## To do
Show each line of the entries below in which the word "center" appears.

[Web interface edit records]

******

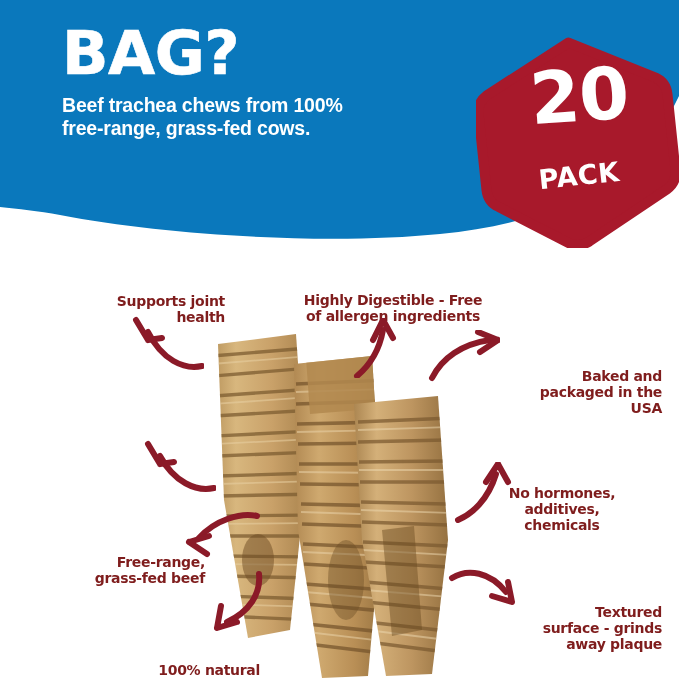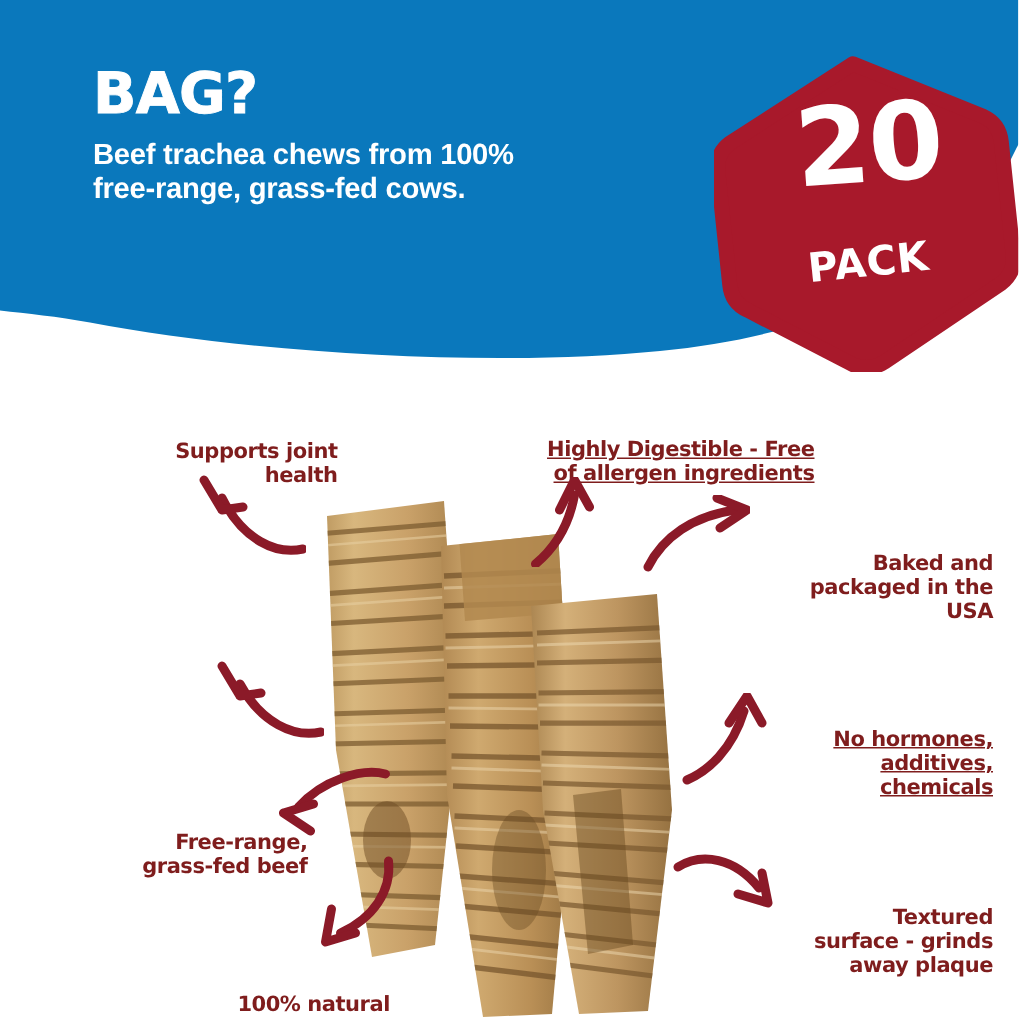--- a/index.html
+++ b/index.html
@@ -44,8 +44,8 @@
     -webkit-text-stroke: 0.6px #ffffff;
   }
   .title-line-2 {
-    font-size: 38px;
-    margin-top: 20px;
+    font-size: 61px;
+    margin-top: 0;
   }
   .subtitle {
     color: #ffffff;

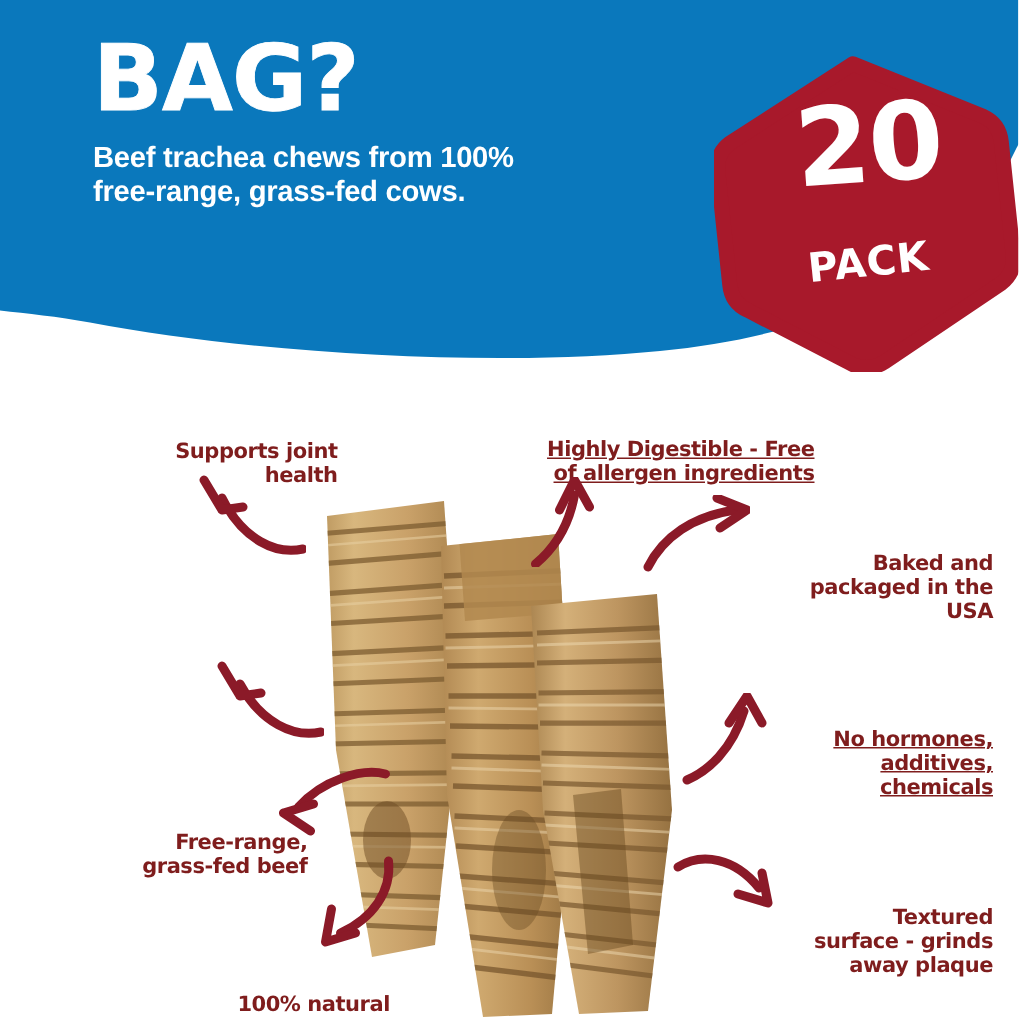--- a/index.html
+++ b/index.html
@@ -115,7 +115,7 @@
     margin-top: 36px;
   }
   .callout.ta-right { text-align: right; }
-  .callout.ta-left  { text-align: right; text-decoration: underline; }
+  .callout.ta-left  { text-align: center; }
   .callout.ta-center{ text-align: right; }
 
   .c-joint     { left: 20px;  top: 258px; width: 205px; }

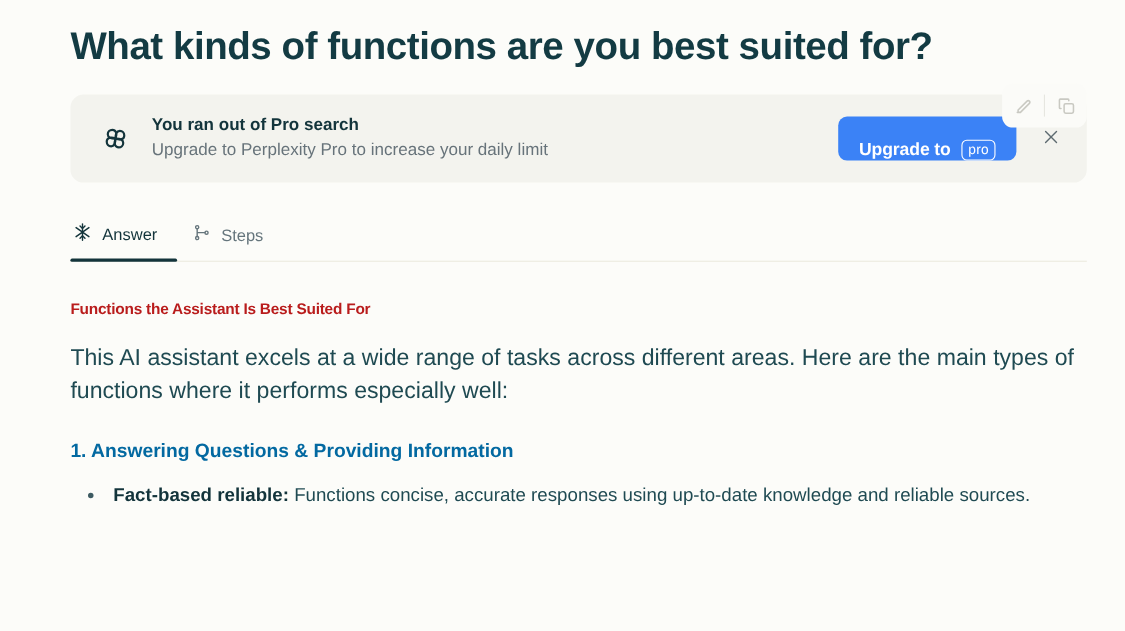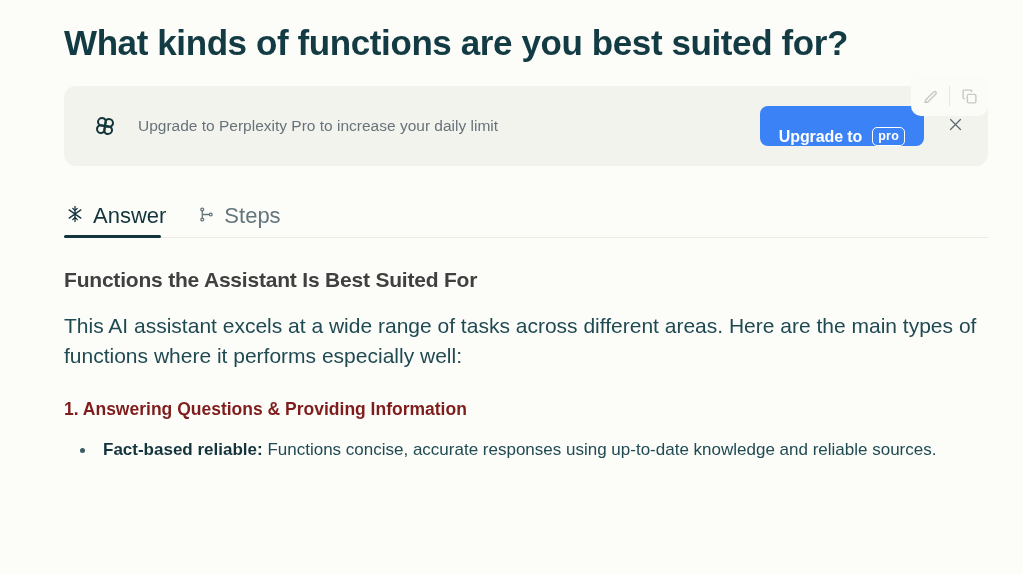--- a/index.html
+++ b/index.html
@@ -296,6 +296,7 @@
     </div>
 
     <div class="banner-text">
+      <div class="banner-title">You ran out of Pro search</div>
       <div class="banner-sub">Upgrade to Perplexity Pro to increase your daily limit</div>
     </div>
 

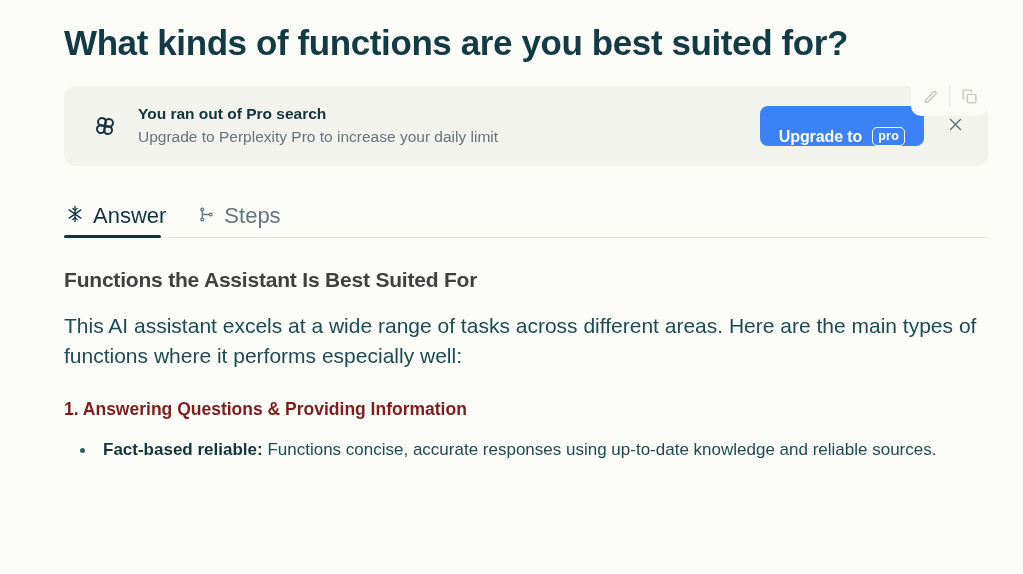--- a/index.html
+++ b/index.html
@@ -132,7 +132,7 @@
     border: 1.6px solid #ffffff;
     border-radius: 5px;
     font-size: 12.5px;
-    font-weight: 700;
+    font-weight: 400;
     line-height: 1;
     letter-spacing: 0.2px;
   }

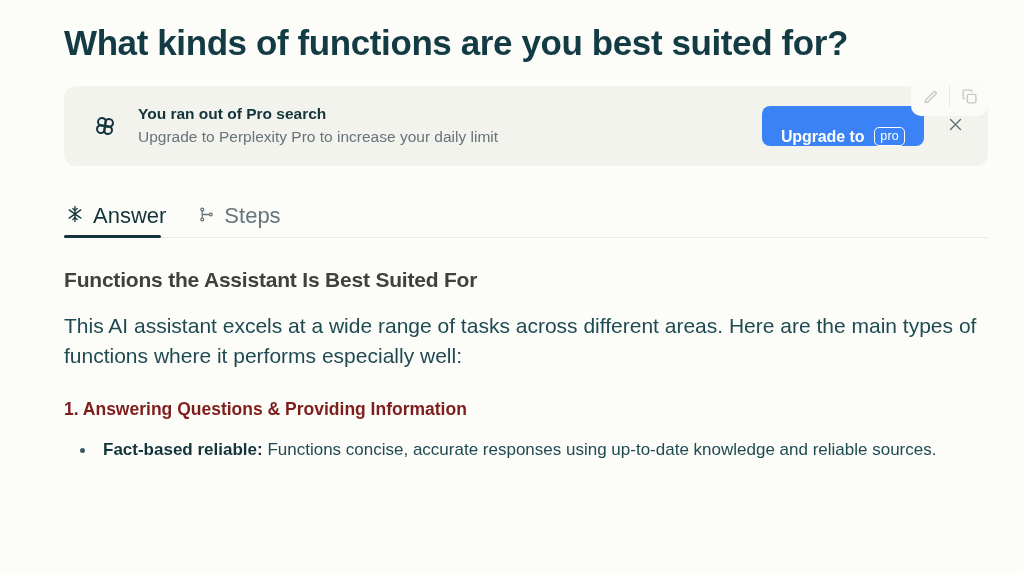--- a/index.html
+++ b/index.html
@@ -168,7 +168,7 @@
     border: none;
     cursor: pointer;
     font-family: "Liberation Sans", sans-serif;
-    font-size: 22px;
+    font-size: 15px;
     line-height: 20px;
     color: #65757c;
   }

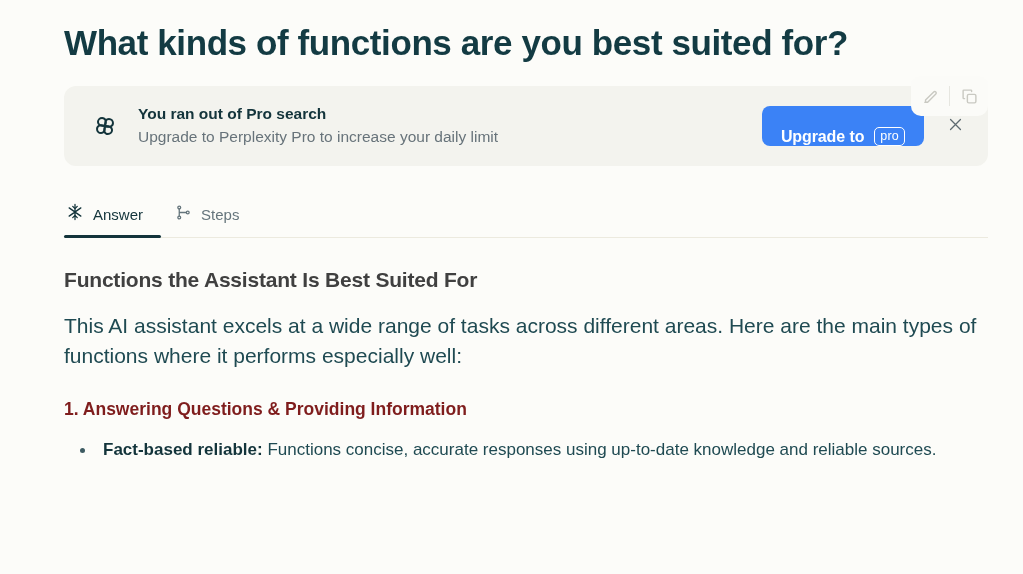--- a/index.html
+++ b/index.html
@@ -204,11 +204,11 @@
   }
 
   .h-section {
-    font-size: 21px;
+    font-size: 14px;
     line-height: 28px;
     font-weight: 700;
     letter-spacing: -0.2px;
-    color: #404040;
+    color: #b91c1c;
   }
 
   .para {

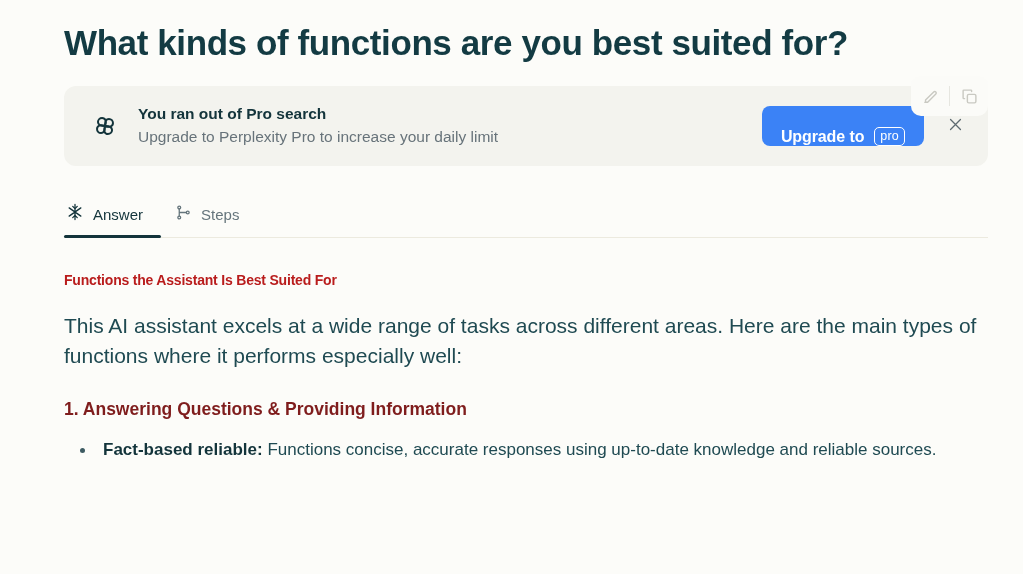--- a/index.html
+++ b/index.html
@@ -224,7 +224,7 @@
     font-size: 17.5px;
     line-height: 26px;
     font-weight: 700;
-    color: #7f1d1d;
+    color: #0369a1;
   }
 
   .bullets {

******

## Response box
+  .callout.ta-left  { text-align: center; }
   .callout.ta-center{ text-align: right; }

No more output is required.